A beginner's guide to self-sufficiency4
Christmas is coming (I write this review in November) and the cooks are getting fat, please buy a copy of their latest load of ... recipes. There are, I suppose, three contenders - Nigella Lawson, Jamie Oliver, and Delia. Well, sorry Jamie. And I could lust after Nigella ... excuse me while I just take a moment. But Delia! You'd come home to Delia, wouldn't you? I mean, with Delia, it goes way beyond lust! She's already taught half the British Isles how to boil an egg and butter toast; some of us even treasure a video clip in which she instructs on the roasting of the perfect duck. (Pause for a moment while I launch into a Homer Simpson moment ... Mmmmmm, duck.)

Can you guess I'm a fan? How could I be critical of this latest helping? Well, I can. It's not for everyone. Nigella might offer you the perfect recipes for that next, important dinner party, Jamie might give you enough hints to show off in front of the girl next floor, but this time, Delia isn't going to seduce you with magnificent cookery. "Delia's Kitchen Garden" is all about green fingers, not green salads.

The book is an attempt to introduce you to the joys of gardening, not just as an excuse for annoying the neighbours or growing regiments of flowers, but as an adventure in growing your own food. Given the BBC's success in delivering gardening and cooking programmes to a couch-bound public, it was inevitable this would happen.

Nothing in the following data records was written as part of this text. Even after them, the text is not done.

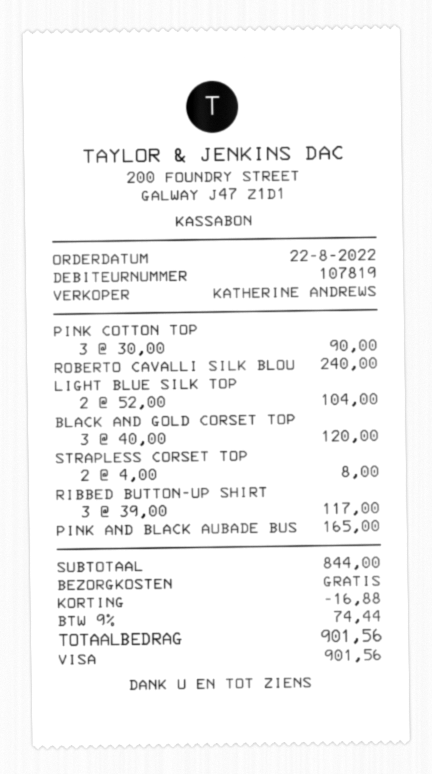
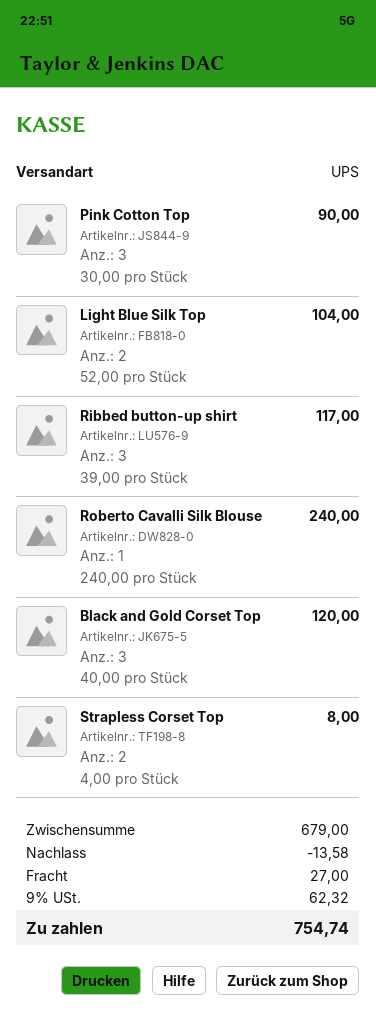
PINK AND BLACK AUBADE BUS: 1 x 165.00 = 165.00 -> none
subtotal: 844.00 -> 679.00
discount: 16.88 -> 13.58
shipping: 0.00 -> 27.00
tax: 9% = 74.44 -> 9% = 62.32
total: 901.56 -> 754.74

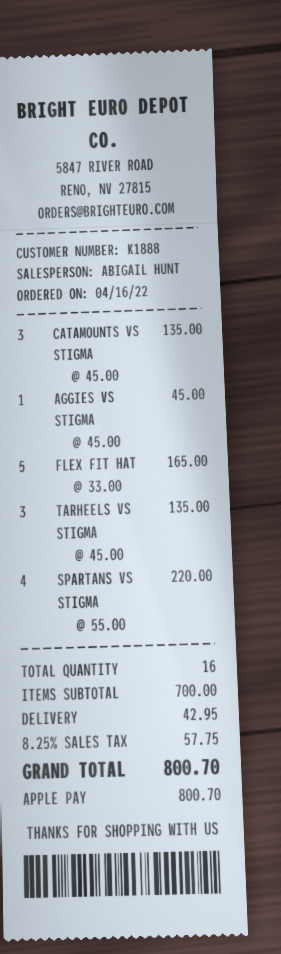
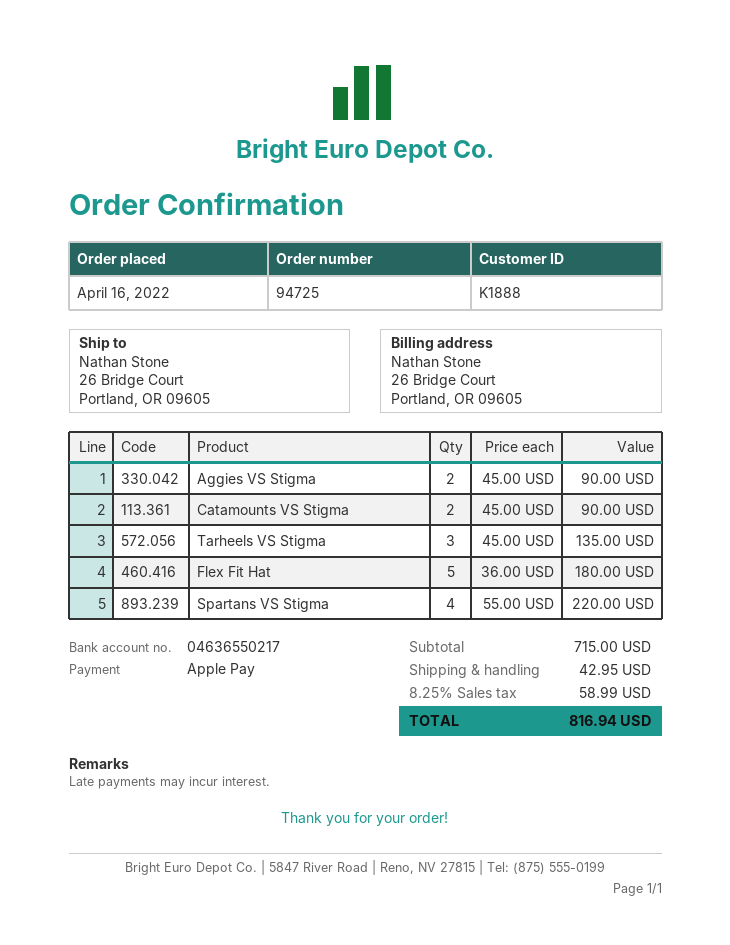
CATAMOUNTS VS STIGMA: 3 x 45.00 = 135.00 -> 2 x 45.00 = 90.00
AGGIES VS STIGMA: 1 x 45.00 = 45.00 -> 2 x 45.00 = 90.00
FLEX FIT HAT: 5 x 33.00 = 165.00 -> 5 x 36.00 = 180.00
subtotal: 700.00 -> 715.00
tax: 8.25% = 57.75 -> 8.25% = 58.99
total: 800.70 -> 816.94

The notion is that you should be able to reach out your back door, harvest your own new potatoes, asparagus, strawberries, or peas, and whip up a mouth-watering Delia meal. Last time I looked out my back door there was half an acre of nettles ... but I'd bet Delia could suggest a dozen ways to cook them!

This book is a beginner's guide to growing your own food. This is laudable. The advice is basic without being patronising. Given the dissatisfaction many of us feel with the plastic quality of much packaged food in the supermarkets, to experience even an occasional mouthful of food you have sown, nurtured and raised all by yourself ... well, that really is exciting. I hope the book actually does have an impact. It is not difficult to grow your own food - you don't have to plough a field, you can grow some chillies on a window sill, raise courgettes or beans in even a tight little back yard.

I repeat, a laudable exercise, combining advice on growing the food with Delia's encouragement on how best to cook it. There is no taste quite like that of your own freshly picked produce, and there are few cooks offering better advice than Delia on how best to emphasise the flavours. This is the sort of book you buy as a project - as motivation to do something different in the next year. Growing food, raising something from seed is therapeutic. Even if you decide not to buy the book ... do try growing something. The results, I promise, will amaze you.